Мои волосы вновь колыхнулись.
- Они не слушают меня!
- Видишь, а ты говоришь, что они хотят Жить! Они хотят умереть! И мы бессильны перед их выбором. Они ведь лучше нас знают, как им жить. Они такие мудрые, упоенные знанием Гада. Они верят, что могут контролировать свой мир и свои поступки! Им кажется, что они хладнокровны и расчетливы. Они как дети, тянущие пальцы к свече. Задуешь одну, они ползут к другой, и так без конца.
- Почему так происходит, Аллавий?
- Потому что они не верят.
- А разве они не верят?!
- Конечно, нет!
- Зачем тогда они ходят в церкви и возносят молитвы Господу?!
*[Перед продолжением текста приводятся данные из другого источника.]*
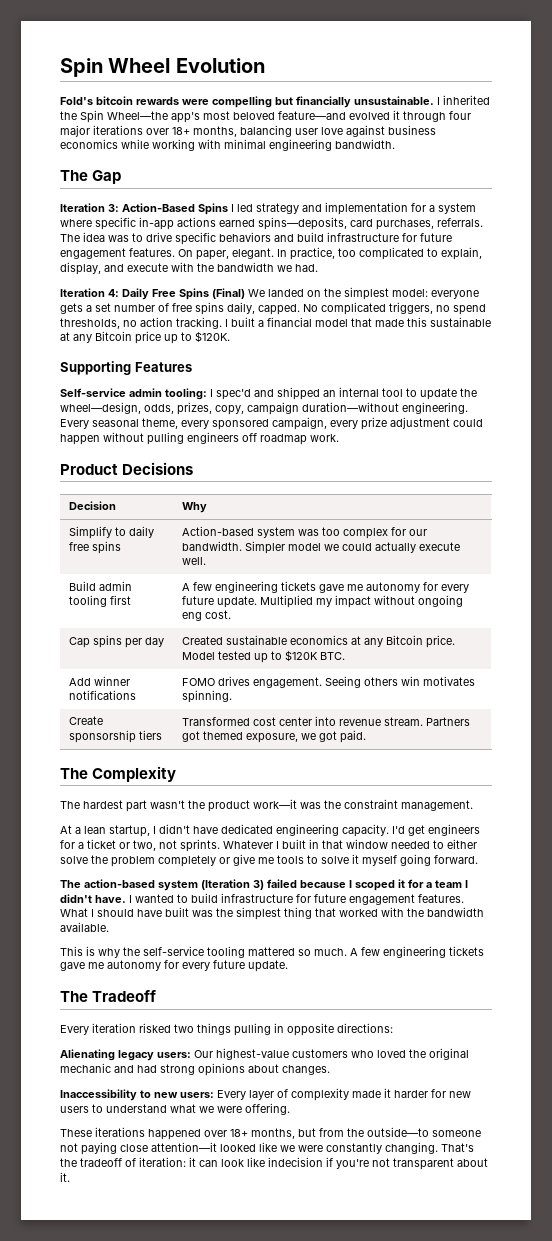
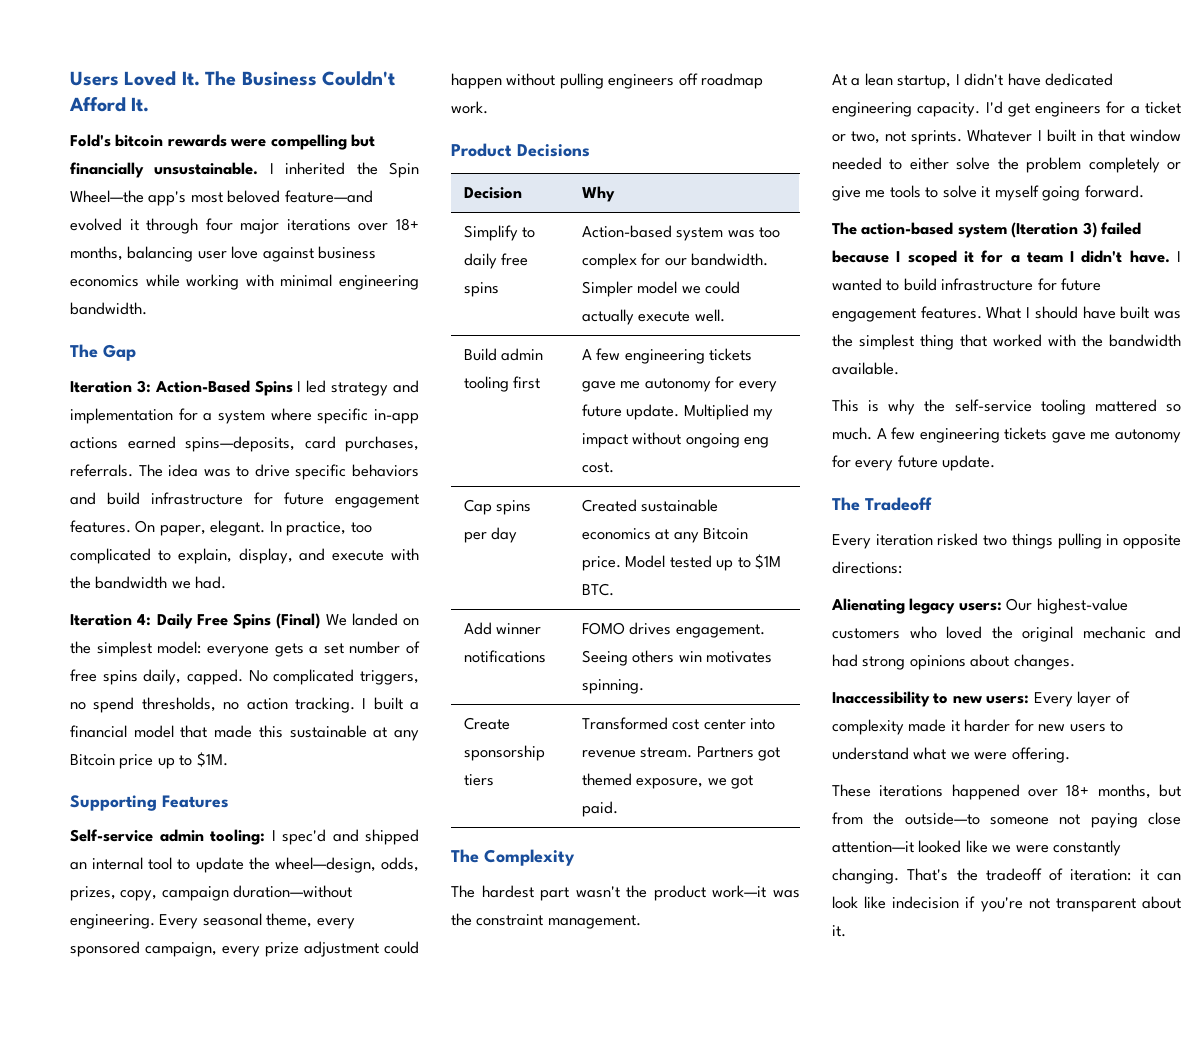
- Spin Wheel Evolution
+ Users Loved It. The Business Couldn't Afford It.
- I built a financial model that made this sustainable at any Bitcoin price up to $120K.
+ I built a financial model that made this sustainable at any Bitcoin price up to $1M.
- Cap spins per day | Created sustainable economics at any Bitcoin price. Model tested up to $120K BTC.
+ Cap spins per day | Created sustainable economics at any Bitcoin price. Model tested up to $1M BTC.

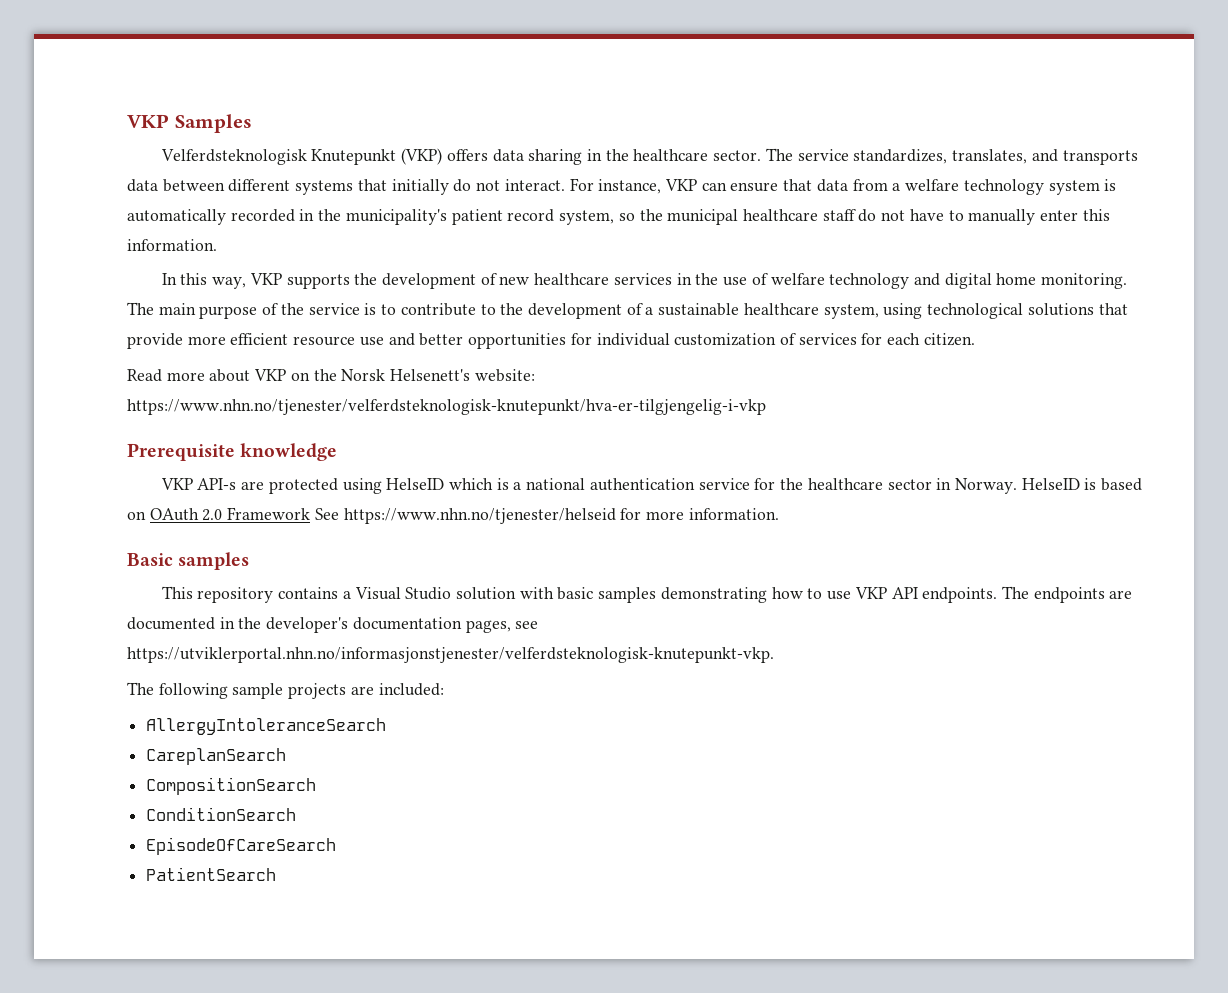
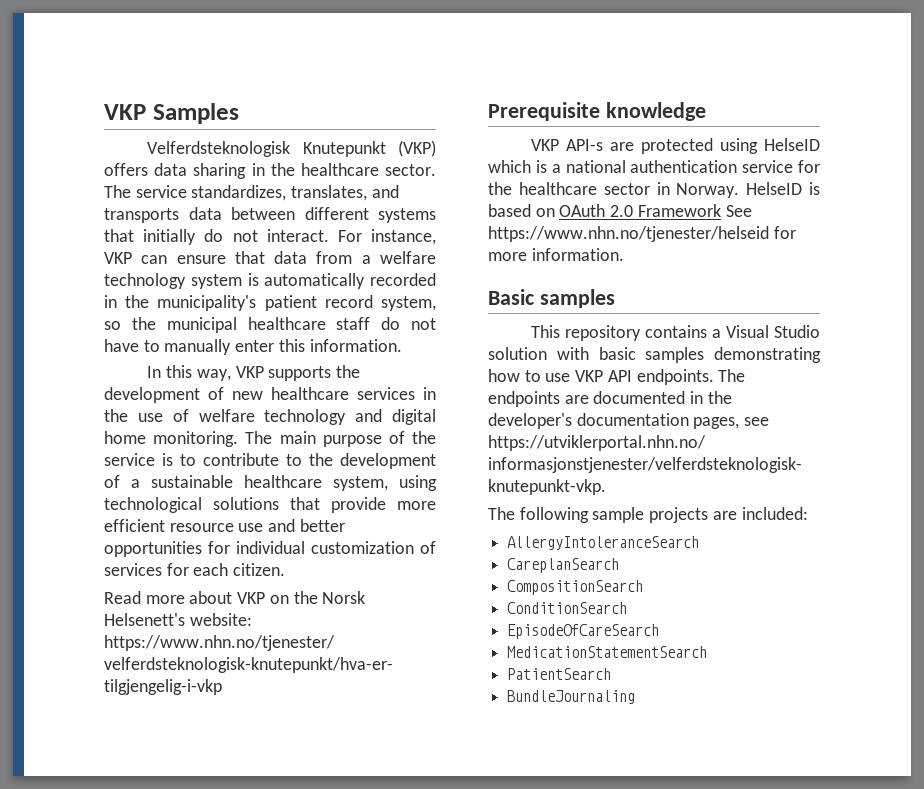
+ MedicationStatementSearch
+ BundleJournaling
- Что проку в том, что их слова идут от страха, а не от любви. Они лишь боятся.
- Бога?
- Нет. Они боятся, а вдруг Он есть.
- Они странные. Они хотят жить и идут к смерти. Они боятся того, чего для них нет.
- Да, они такие.
- Как им тогда помочь?
- Ты ведь пытался.
- Не раз. Я уводил человека от Смерти. Я прятал ключи, останавливал механизмы, возводил препятствия. Я напускал дождь, нагнетал бурю. Я писал на плакатах «Остановись». Я моргал им светофором, я говорил голосами родных, я просил, я молил, я пугал, я призывал…
- Ну и как?
- Тщетно. Они неистово идут к своей цели, к какой-то глупой мелочной иллюзии, созданной их больным воображением, истощая себя в этой борьбе. Мы готовим их для замков, они гордятся жизни в коммуналках, мы ищем для них принцесс, они упиваются чужими женами, их ждут миллионы, они радуются рублям. Мы показываем им поворот направо, они упорно сворачивают налево, упрекая Судьбу, Бога и весь мир в дикой несправедливости к себе. Ну, почему так?!
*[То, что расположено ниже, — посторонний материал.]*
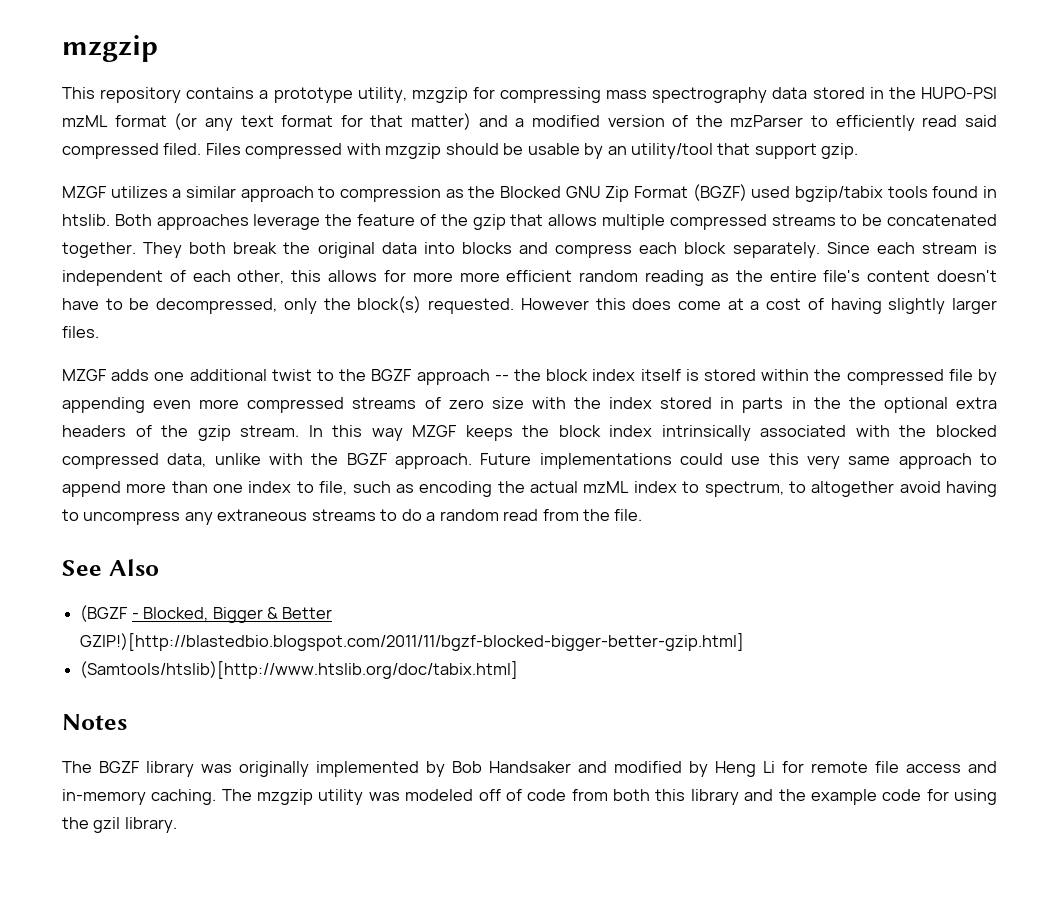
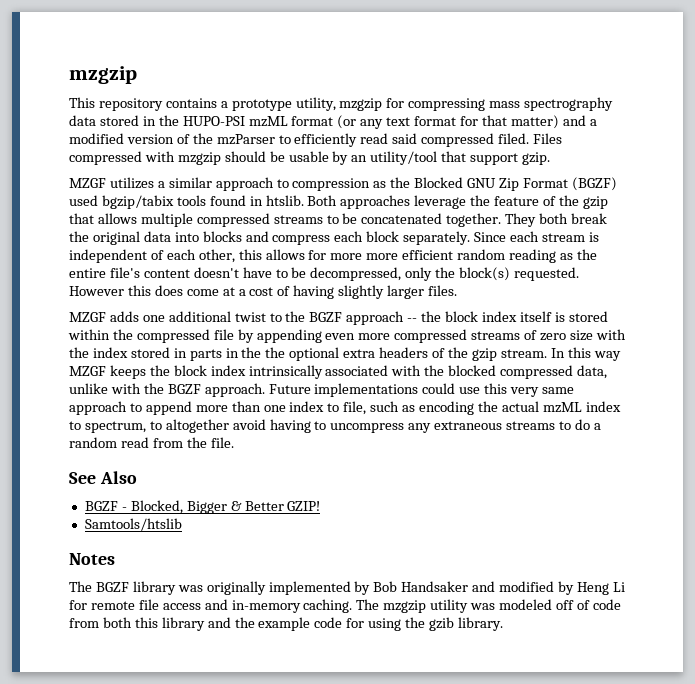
- (BGZF - Blocked, Bigger & Better GZIP!)[http://blastedbio.blogspot.com/2011/11/bgzf-blocked-bigger-better-gzip.html]
- (Samtools/htslib)[http://www.htslib.org/doc/tabix.html]
+ BGZF - Blocked, Bigger & Better GZIP!
+ Samtools/htslib
- The mzgzip utility was modeled off of code from both this library and the example code for using the gzil library.
+ The mzgzip utility was modeled off of code from both this library and the example code for using the gzib library.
- Все просто, малыш. Когда люди начнут по-настоящему верить в Бога и перестанут верить в собственную глупость. Когда каждый их день будет наполнен радостью, тогда разочарования покинут их навсегда. Ибо тогда они поймут в чем заключается смысл этой жизни. А ведь все так просто. И заключается он как ты знаешь в …
- В «склиф» его, давай, загружай, быстро! Повезло малому, легкая черепно-мозговая. Ничего, по дороге оклемается. Ты меня слышишь, парень? - кто-то легонько шлепал меня по щекам, поднеся к носу нашатырь.
Я поморщился и кивнул.
Во внутреннем кармане разрывался мобильник, пытаясь в еще одной попытке направить меня на путь истинный.
Я сунул руку в карман и с трудом разлепил глаза.
Экранчик сотового продолжал лихорадочно манить в свой мир безоговорочного счастья.
- Да пошел ты! - мобильник с чувством полетел в открытую форточку.
- Ого! - врач подозрительно посмотрел на меня, - Однако, жить будет! - он утвердительно кивнул санитару.
- Теперь, я даже знаю как, - сквозь боль прошептал я и, улыбнувшись, мысленно подмигнул Аллелю.